__Action item__. Scan the records below and say how many lines include the word "shipping", giving no other text.

__Records to use__.
****************************************
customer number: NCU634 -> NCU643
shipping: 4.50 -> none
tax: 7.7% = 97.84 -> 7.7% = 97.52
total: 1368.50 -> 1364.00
****************************************
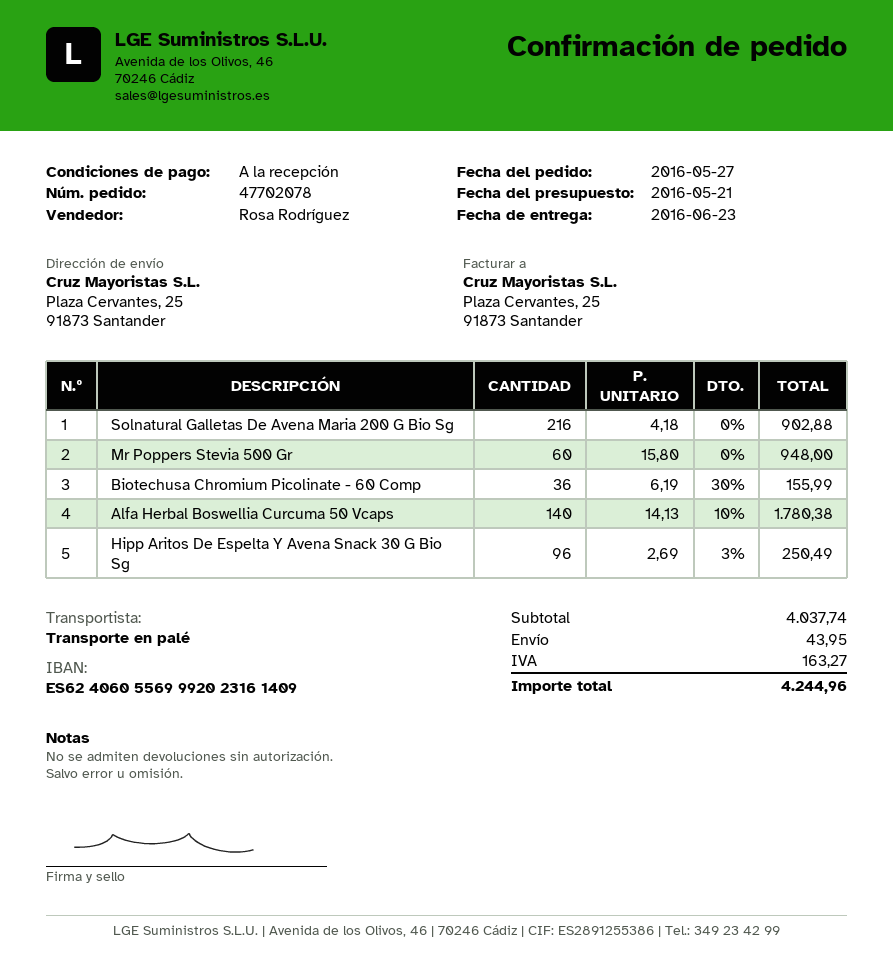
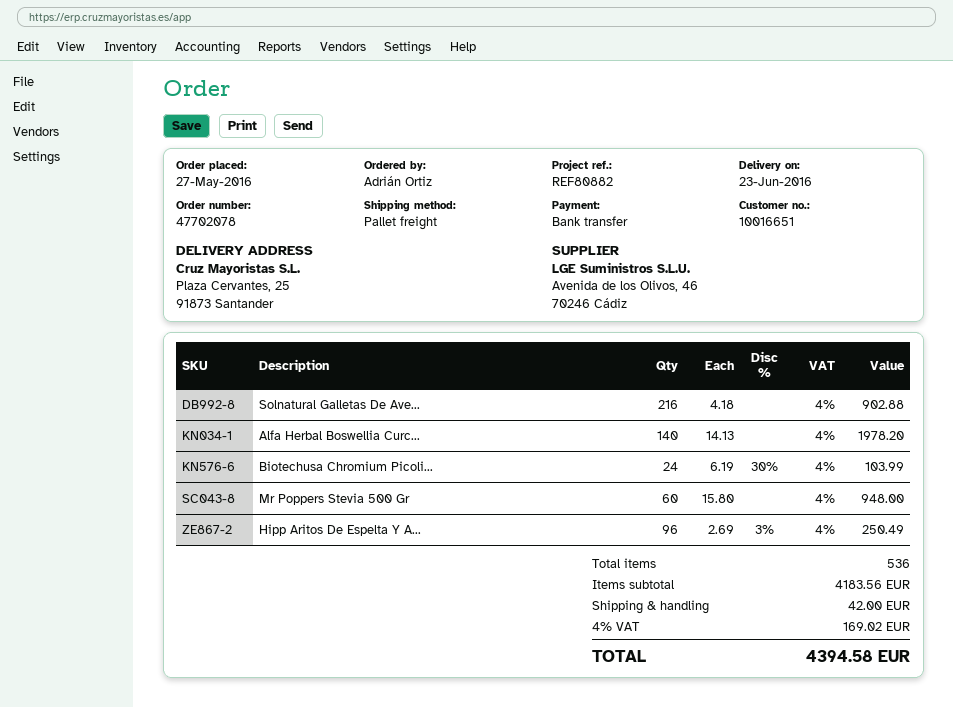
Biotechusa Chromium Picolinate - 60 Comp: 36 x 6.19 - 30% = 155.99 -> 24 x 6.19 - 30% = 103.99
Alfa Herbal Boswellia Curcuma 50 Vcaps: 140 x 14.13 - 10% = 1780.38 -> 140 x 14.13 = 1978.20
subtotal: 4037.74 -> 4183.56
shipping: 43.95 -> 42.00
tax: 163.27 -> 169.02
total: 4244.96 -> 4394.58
****************************************
__Solution__. 2